The UGM Update #DIRUMAHAJA talk series was back on Thursday (21/1). Bringing the topic ‘Talking About Vaccines,’ the talk invited a lung specialist at RSA UGM (academic hospital), dr. Astari Pranindya Sari, M.Sc., Sp.P. It was broadcast live through various UGM social media platforms and available on the UGM Youtube channel here.
During the discussion, Astari explained the vaccines’ importance in handling and overcoming the Covid-19 virus spread. According to her, there are two reasons why it is important. First, Covid-19 cases in Indonesia continue to increase, with positive cases recorded at more than 900 thousand in total. It is also supported by other facts, such as the mortality percentage and positivity rate in Indonesia exceeding the world’s average standard.
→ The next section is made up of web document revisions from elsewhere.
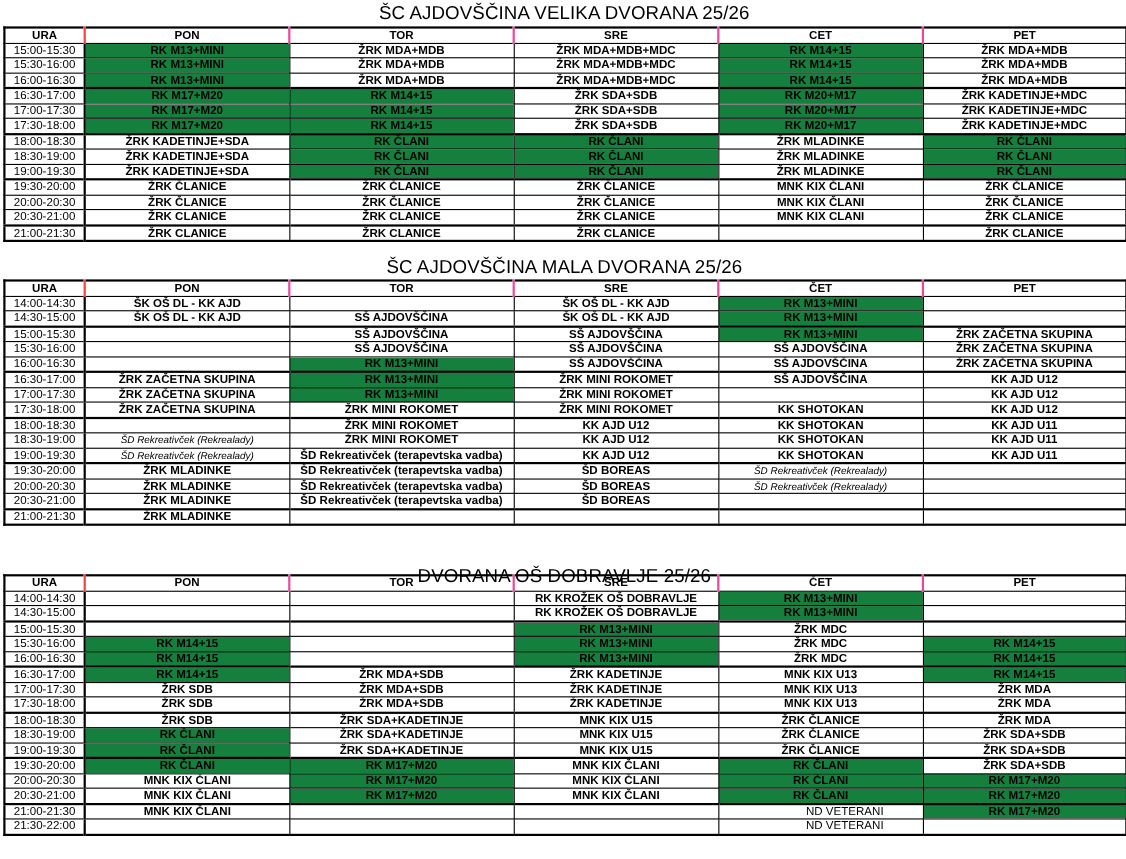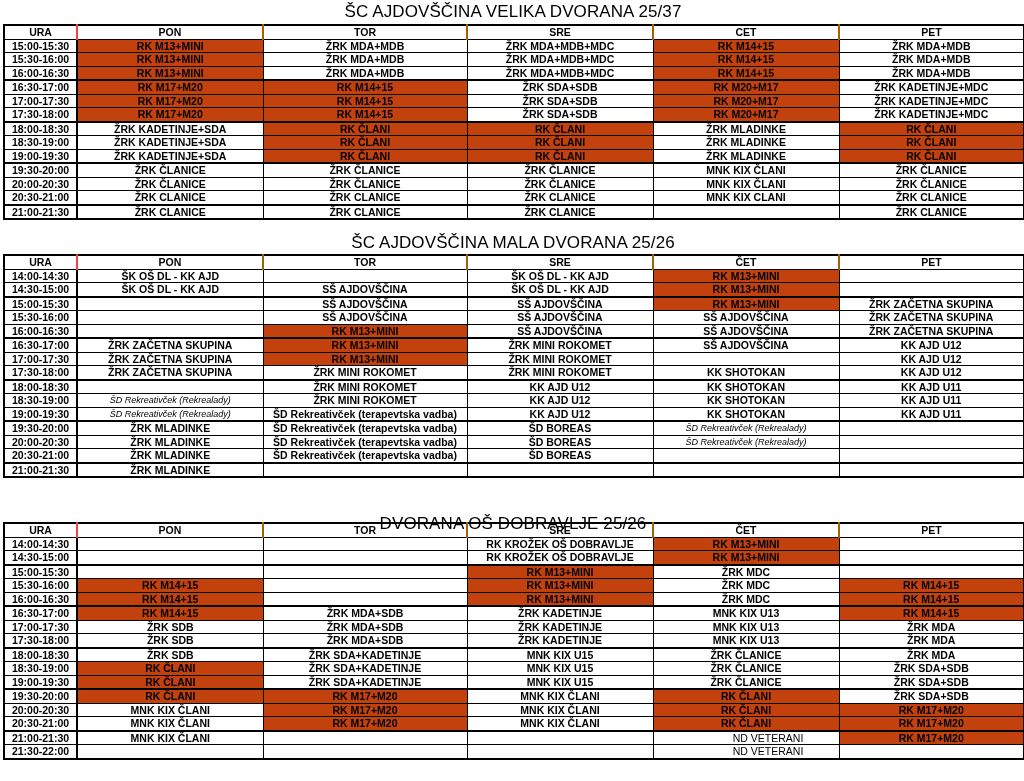"ŠC AJDOVŠČINA VELIKA DVORANA 25/37" div.title { text: 25/37 -> 25/26 }
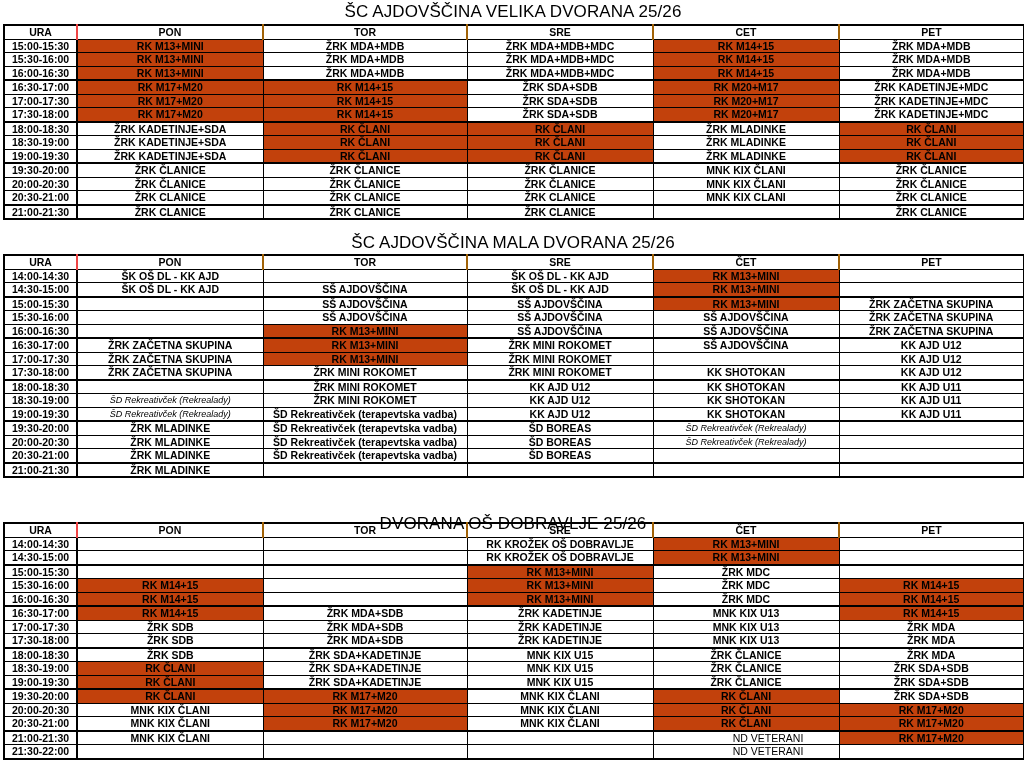"PON" table.sched td.day, table.sched th.day { border-left: 2px solid #a16207 -> 2px solid #ec4899 }
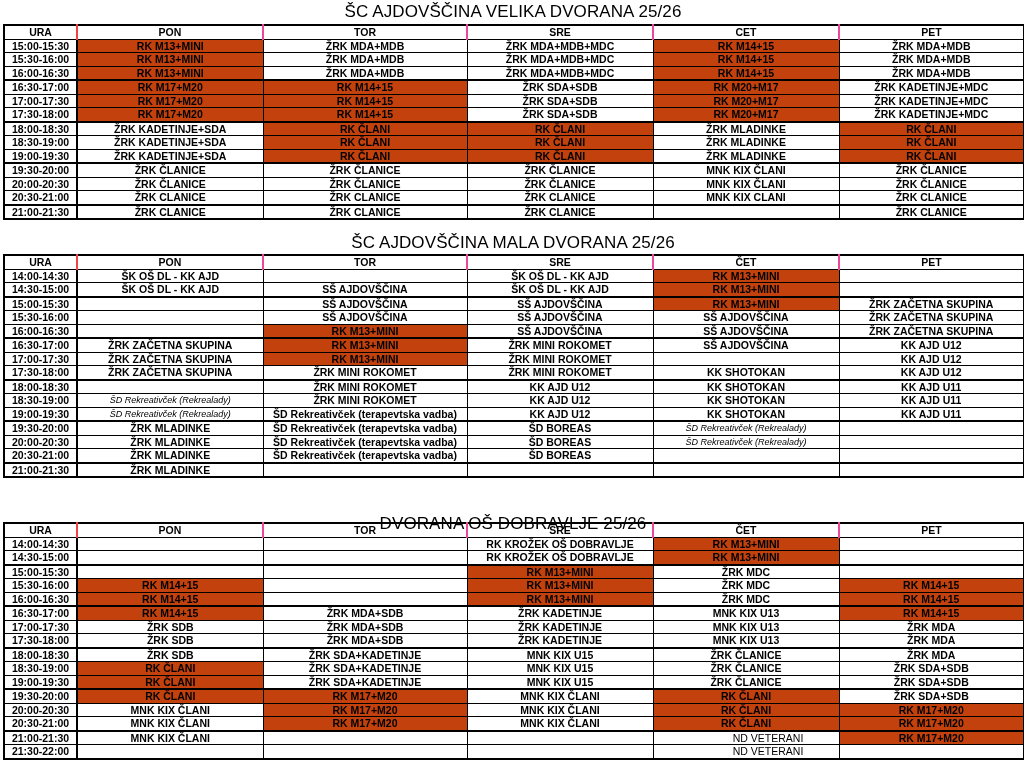"15:00-15:30" table.sched td.ura { font-weight: bold -> normal }
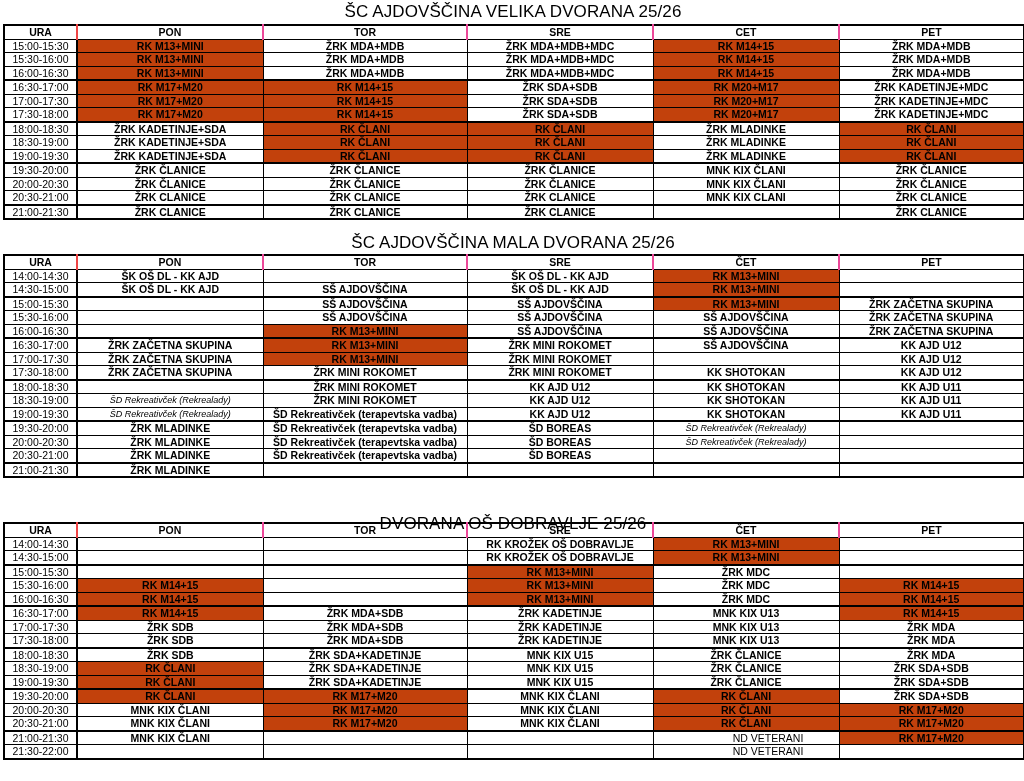"RK M13+MINI" table.sched td.shade { background: #c2410c -> #15803d }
Second, the spike in both positive cases and mortality occurs even with the availability of drugs. Patient mortality is still increasing despite many drugs being available for positive patients in Indonesia. As a result, Astari said her party decided to restore the fundamental principle known as prevention is better than cure. Through this basis, vaccination becomes important because it is among the prevention means. Other attempts, such as 3M or health protocols (wearing masks, physical distancing, and washing hands) and 3T (Tracing, Testing, Treatment), must also be put into practice.
“Everything is interconnected and unable to stand alone,” she explained.
Regarding the vaccine rejection and protests from several people, Astari aired her concerns. She said a vaccine’s journey to existing and be distributed to the people up to this time requires a long process from laboratory tests with animal objects, proceed to clinical trials consisting of three phases, to discover the efficacy percentage at last.
Astari said efficacy has requirements to complete too. WHO requires the vaccine efficacy is 50 percent at a minimum and must pass at least the phase three clinical trials. As we know, the clinical trial led by Prof. Kusnadi Rusmil in Bandung reached 65.3 percent. This figure is higher than the WHO requirement, enabling it to obtain EUA licensing from BPOM (National Agency of Drug and Food Control).
“By knowing this process, I hope the public understands that it intends to prevent the virus from spreading and is taken very seriously. Perhaps, some people think they can build antibodies by being exposed to the virus first. However, this is unethical from a medical perspective because there have been attempts to manufacture vaccines. Besides, it is also dangerous. Hence we hope the public can accept and support this vaccine,” she said.
On choosing Sinovac over others, Astari said it was due to Sinovac being more stable. She said, principle-wise, all vaccines are more or less the same as the target is to form antibodies against S protein in the virus. Yet, for Sinovac, it uses an inactivated virus or a virus that has been killed. For others, such as Pfizer and Moderna, which modify the viral mRNA without killing it, they are less stable, albeit having higher efficacy.
“The instability refers to the need of storing vaccines at certain minus temperatures. Forwarding information from BPOM, America found cases that showed Serious Adverse Events or fatal situations for patients following the use of these vaccines. As for Sinovac, which has passed the phase three clinical trial in Indonesia, a similar case has never been encountered,” she said.
Lastly, on the possibility of virus mutations affecting the vaccine effectiveness, Astari advised the public not to worry. There has not been much thorough information about the impact on vaccine effectiveness, and it is unclear such mutations occurred in which part of the virus.
“The current vaccines work to block S protein, which looks and operates like the virus’ hands. As long as the mutations that occur are not on the hands, like on the body, the vaccine antibodies can still block it,” she concluded.